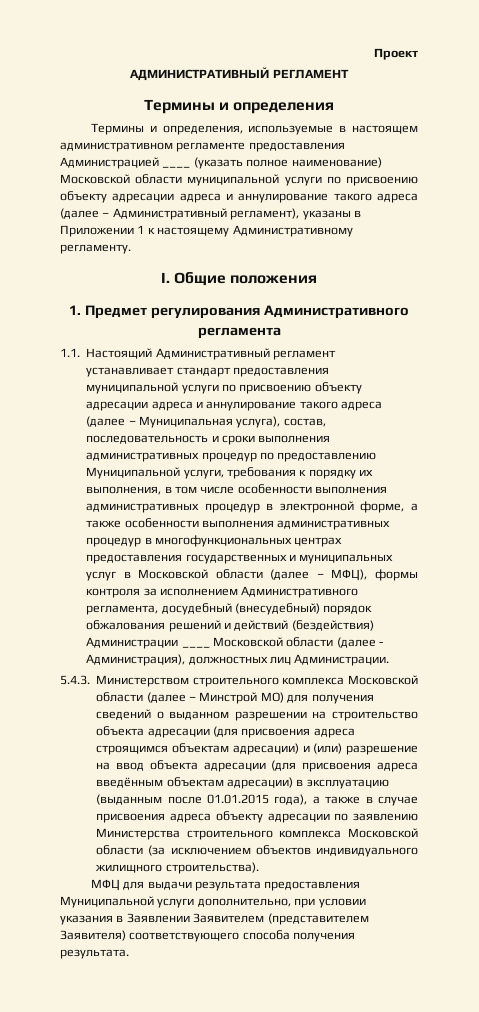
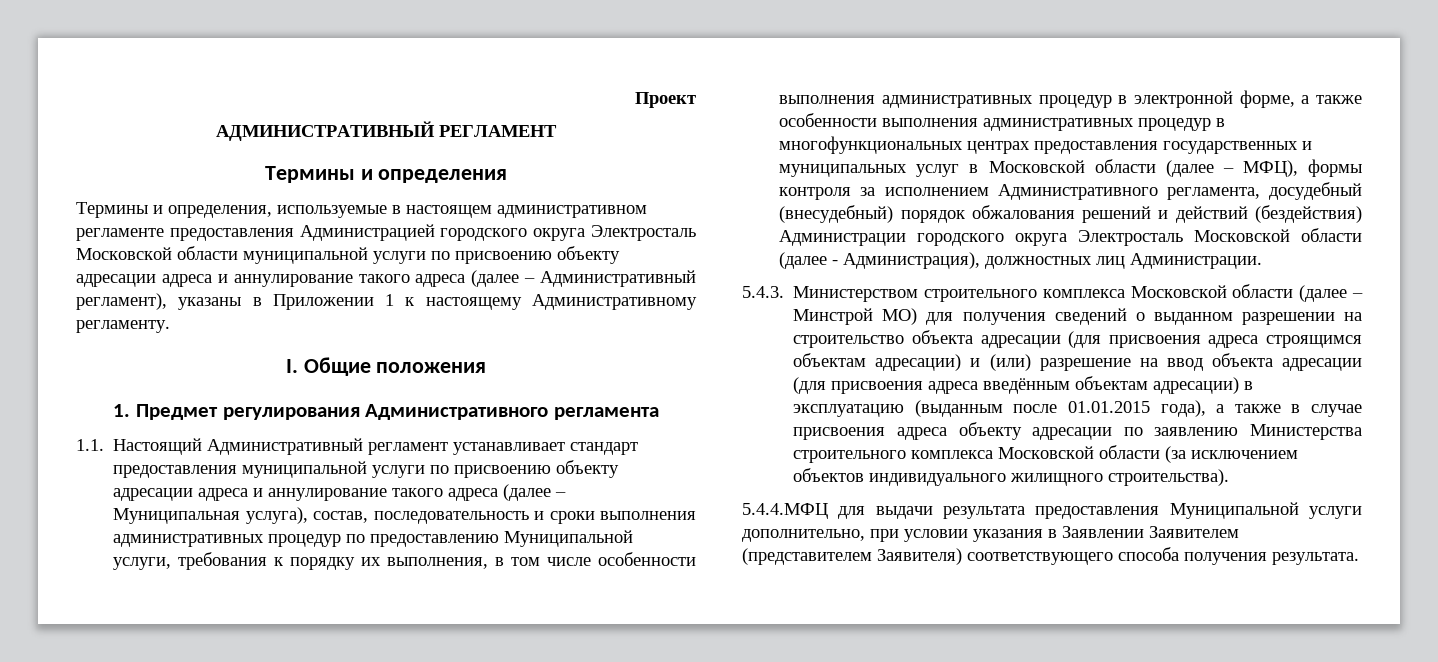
- Термины и определения, используемые в настоящем административном регламенте предоставления Администрацией ____ (указать полное наименование) Московской области муниципальной услуги по присвоению объекту адресации адреса и аннулирование такого адреса (далее – Административный регламент), указаны в Приложении 1 к настоящему Административному регламенту.
+ Термины и определения, используемые в настоящем административном регламенте предоставления Администрацией городского округа Электросталь Московской области муниципальной услуги по присвоению объекту адресации адреса и аннулирование такого адреса (далее – Административный регламент), указаны в Приложении 1 к настоящему Административному регламенту.
- 1.1. Настоящий Административный регламент устанавливает стандарт предоставления муниципальной услуги по присвоению объекту адресации адреса и аннулирование такого адреса (далее – Муниципальная услуга), состав, последовательность и сроки выполнения административных процедур по предоставлению Муниципальной услуги, требования к порядку их выполнения, в том числе особенности выполнения административных процедур в электронной форме, а также особенности выполнения административных процедур в многофункциональных центрах предоставления государственных и муниципальных услуг в Московской области (далее – МФЦ), формы контроля за исполнением Административного регламента, досудебный (внесудебный) порядок обжалования решений и действий (бездействия) Администрации ____ Московской области (далее - Администрация), должностных лиц Администрации.
+ 1.1. Настоящий Административный регламент устанавливает стандарт предоставления муниципальной услуги по присвоению объекту адресации адреса и аннулирование такого адреса (далее – Муниципальная услуга), состав, последовательность и сроки выполнения административных процедур по предоставлению Муниципальной услуги, требования к порядку их выполнения, в том числе особенности выполнения административных процедур в электронной форме, а также особенности выполнения административных процедур в многофункциональных центрах предоставления государственных и муниципальных услуг в Московской области (далее – МФЦ), формы контроля за исполнением Административного регламента, досудебный (внесудебный) порядок обжалования решений и действий (бездействия) Администрации городского округа Электросталь Московской области (далее - Администрация), должностных лиц Администрации.
- МФЦ для выдачи результата предоставления Муниципальной услуги дополнительно, при условии указания в Заявлении Заявителем (представителем Заявителя) соответствующего способа получения результата.
+ 5.4.4.МФЦ для выдачи результата предоставления Муниципальной услуги дополнительно, при условии указания в Заявлении Заявителем (представителем Заявителя) соответствующего способа получения результата.

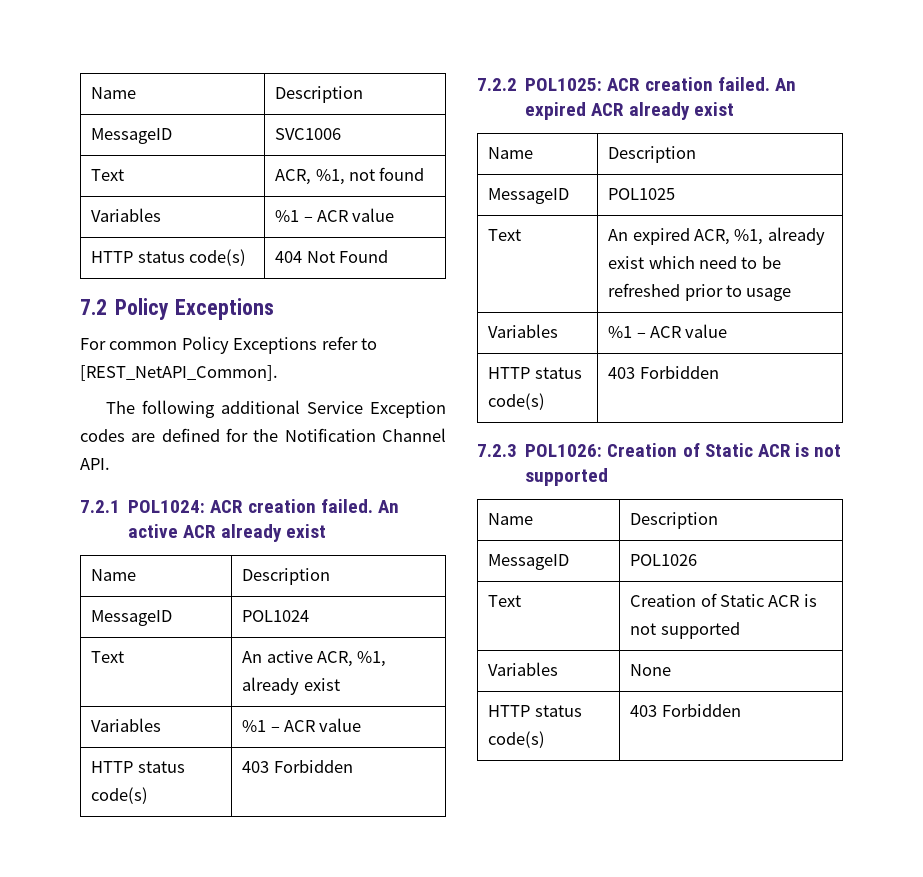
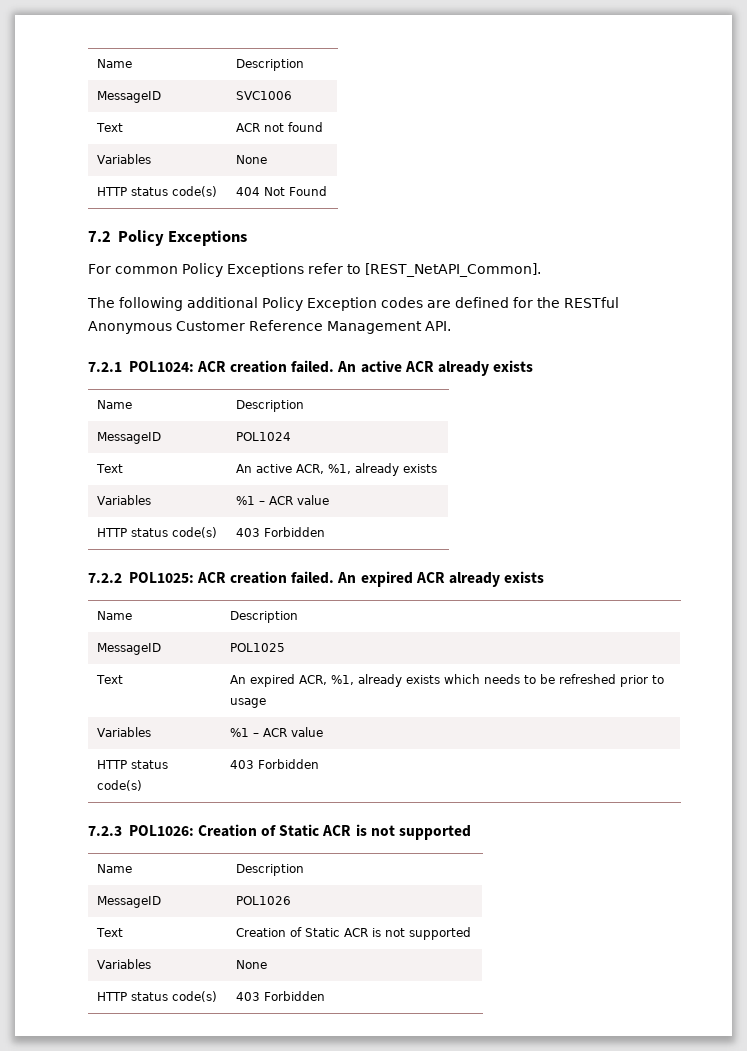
- Text | ACR, %1, not found
- Variables | %1 – ACR value
+ Text | ACR not found
+ Variables | None
- The following additional Service Exception codes are defined for the Notification Channel API.
+ The following additional Policy Exception codes are defined for the RESTful Anonymous Customer Reference Management API.
- An active ACR already exist
+ An active ACR already exists
- Text | An active ACR, %1, already exist
+ Text | An active ACR, %1, already exists
- An expired ACR already exist
+ An expired ACR already exists
- Text | An expired ACR, %1, already exist which need to be refreshed prior to usage
+ Text | An expired ACR, %1, already exists which needs to be refreshed prior to usage

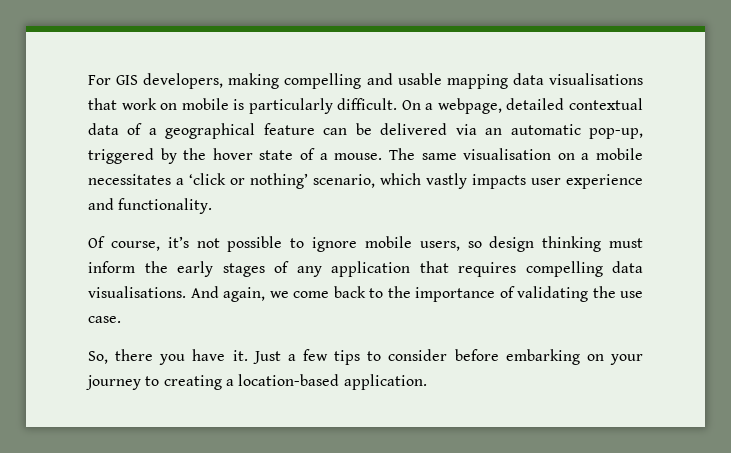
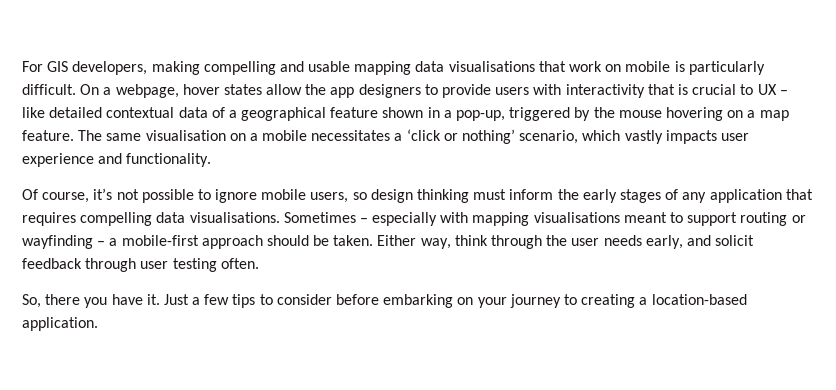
- On a webpage, detailed contextual data of a geographical feature can be delivered via an automatic pop-up, triggered by the hover state of a mouse.
+ On a webpage, hover states allow the app designers to provide users with interactivity that is crucial to UX – like detailed contextual data of a geographical feature shown in a pop-up, triggered by the mouse hovering on a map feature.
- And again, we come back to the importance of validating the use case.
+ Sometimes – especially with mapping visualisations meant to support routing or wayfinding – a mobile-first approach should be taken. Either way, think through the user needs early, and solicit feedback through user testing often.

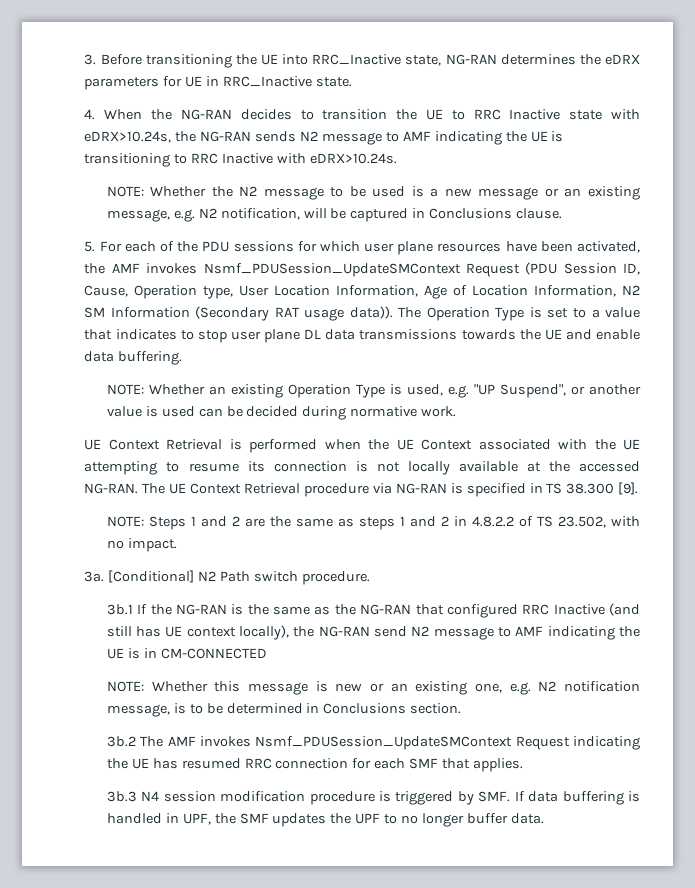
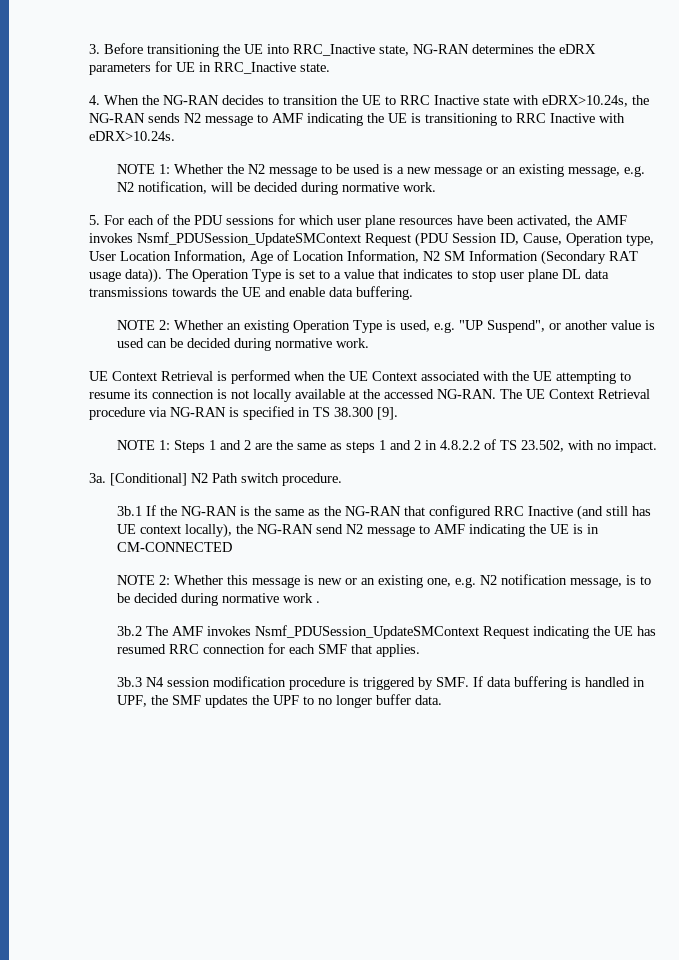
- NOTE: Whether the N2 message to be used is a new message or an existing message, e.g. N2 notification, will be captured in Conclusions clause.
+ NOTE 1: Whether the N2 message to be used is a new message or an existing message, e.g. N2 notification, will be decided during normative work.
- NOTE: Whether an existing Operation Type is used, e.g. "UP Suspend", or another value is used can be decided during normative work.
+ NOTE 2: Whether an existing Operation Type is used, e.g. "UP Suspend", or another value is used can be decided during normative work.
- NOTE: Steps 1 and 2 are the same as steps 1 and 2 in 4.8.2.2 of TS 23.502, with no impact.
+ NOTE 1: Steps 1 and 2 are the same as steps 1 and 2 in 4.8.2.2 of TS 23.502, with no impact.
- NOTE: Whether this message is new or an existing one, e.g. N2 notification message, is to be determined in Conclusions section.
+ NOTE 2: Whether this message is new or an existing one, e.g. N2 notification message, is to be decided during normative work .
********
◆ Task details:
Go to the line above that has "active ACR, %1, already exists" and copy exactly from there down to the line that has "- And again, we", both included. Leave the pictures out.

◆ Task result:
+ Text | An active ACR, %1, already exists
- An expired ACR already exist
+ An expired ACR already exists
- Text | An expired ACR, %1, already exist which need to be refreshed prior to usage
+ Text | An expired ACR, %1, already exists which needs to be refreshed prior to usage

- On a webpage, detailed contextual data of a geographical feature can be delivered via an automatic pop-up, triggered by the hover state of a mouse.
+ On a webpage, hover states allow the app designers to provide users with interactivity that is crucial to UX – like detailed contextual data of a geographical feature shown in a pop-up, triggered by the mouse hovering on a map feature.
- And again, we come back to the importance of validating the use case.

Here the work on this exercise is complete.